As the answer, set down the lines below from the one containing "Salice Salentino Cantele: 2 -> 4" through the one containing "BOTTONI RIPIENI DI BUFALA: 6 -> none", exactly and inclusively, and no others.

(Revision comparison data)

==============================

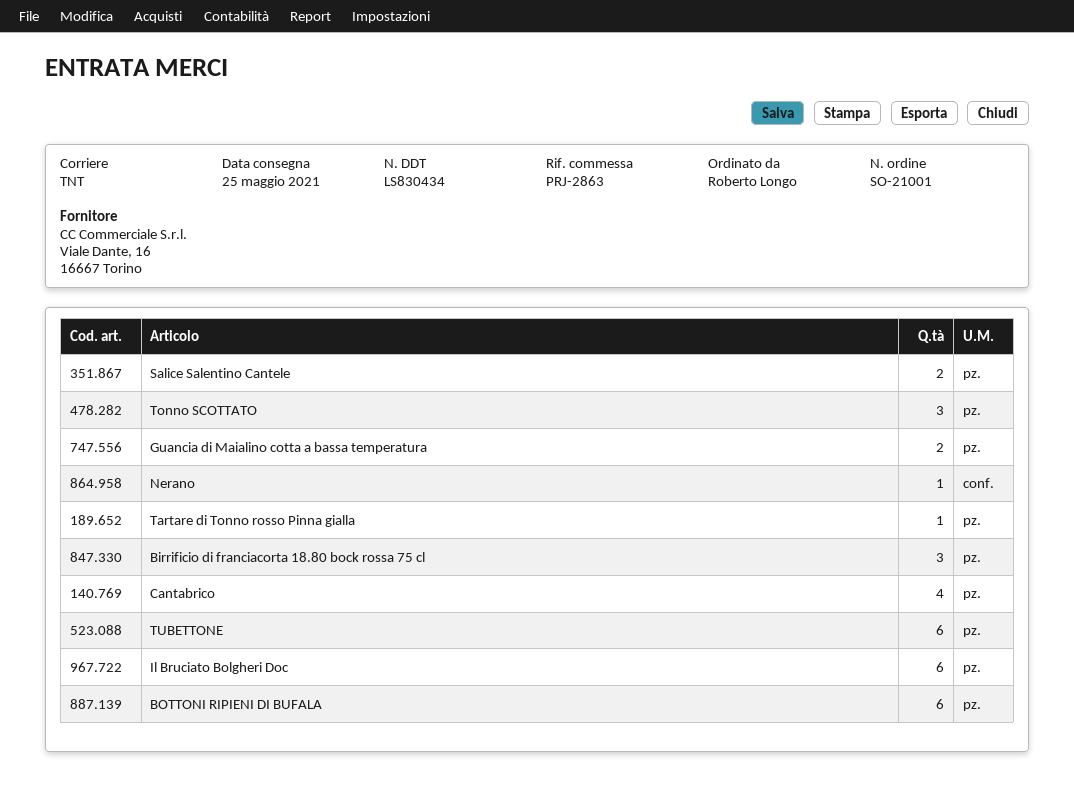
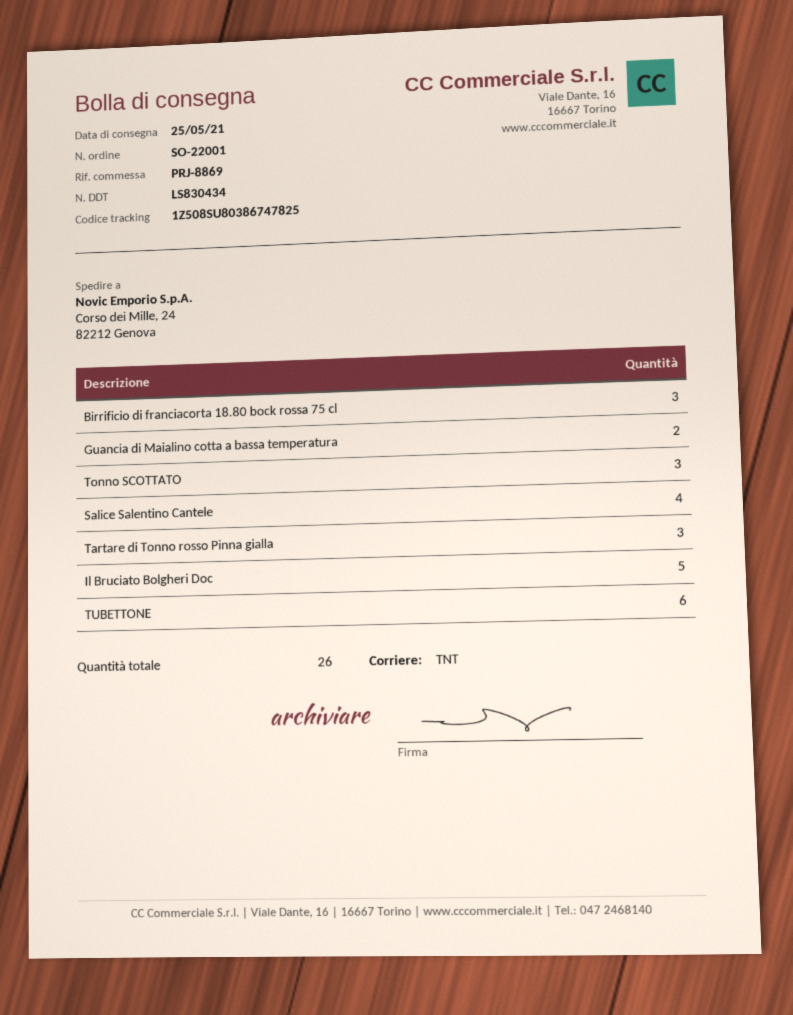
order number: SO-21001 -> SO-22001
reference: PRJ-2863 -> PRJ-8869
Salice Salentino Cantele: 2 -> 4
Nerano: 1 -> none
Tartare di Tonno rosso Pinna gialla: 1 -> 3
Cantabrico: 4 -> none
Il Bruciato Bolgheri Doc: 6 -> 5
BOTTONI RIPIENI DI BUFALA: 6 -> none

==============================

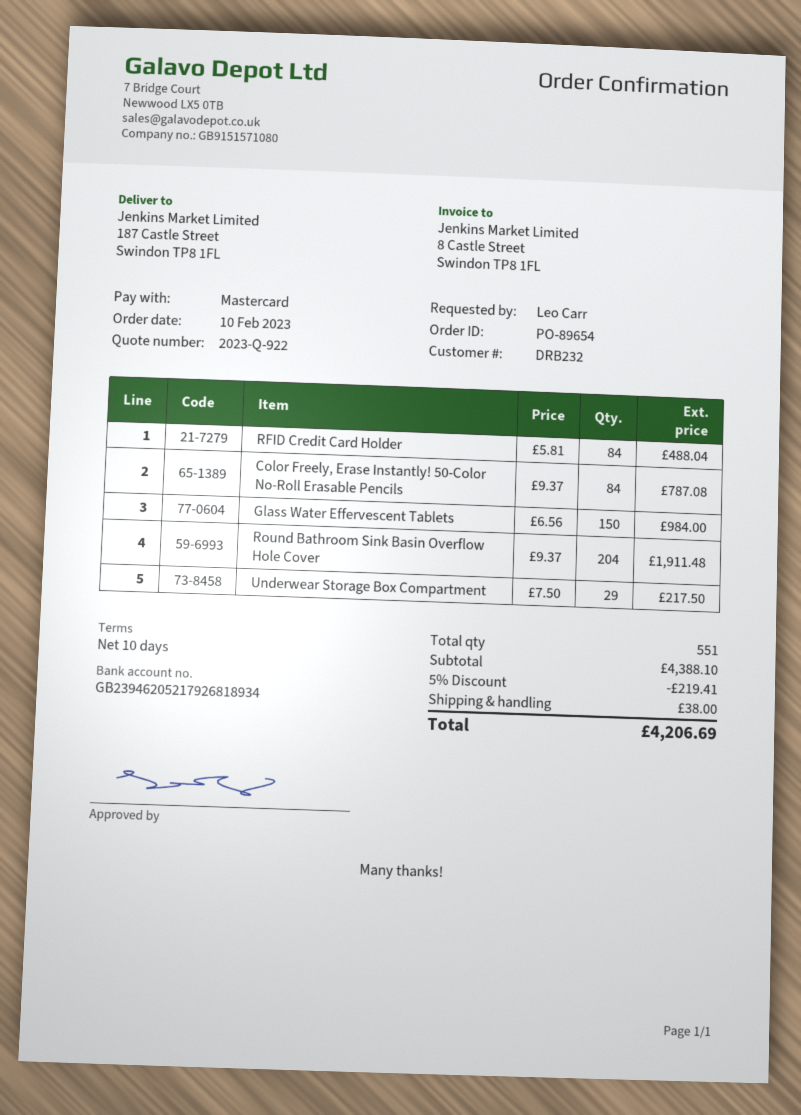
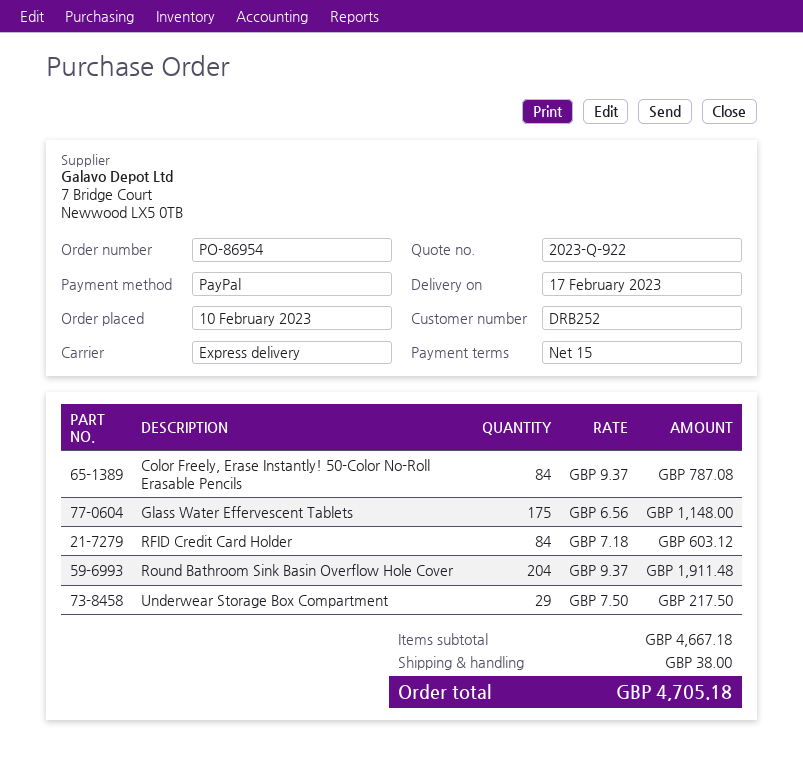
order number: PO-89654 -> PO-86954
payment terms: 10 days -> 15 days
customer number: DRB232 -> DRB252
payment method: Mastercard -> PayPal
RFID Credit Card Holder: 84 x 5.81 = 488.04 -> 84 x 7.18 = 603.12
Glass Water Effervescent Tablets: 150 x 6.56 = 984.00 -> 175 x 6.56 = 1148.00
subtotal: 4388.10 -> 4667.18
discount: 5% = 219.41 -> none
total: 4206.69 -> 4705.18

==============================

Output for this task |
Salice Salentino Cantele: 2 -> 4
Nerano: 1 -> none
Tartare di Tonno rosso Pinna gialla: 1 -> 3
Cantabrico: 4 -> none
Il Bruciato Bolgheri Doc: 6 -> 5
BOTTONI RIPIENI DI BUFALA: 6 -> none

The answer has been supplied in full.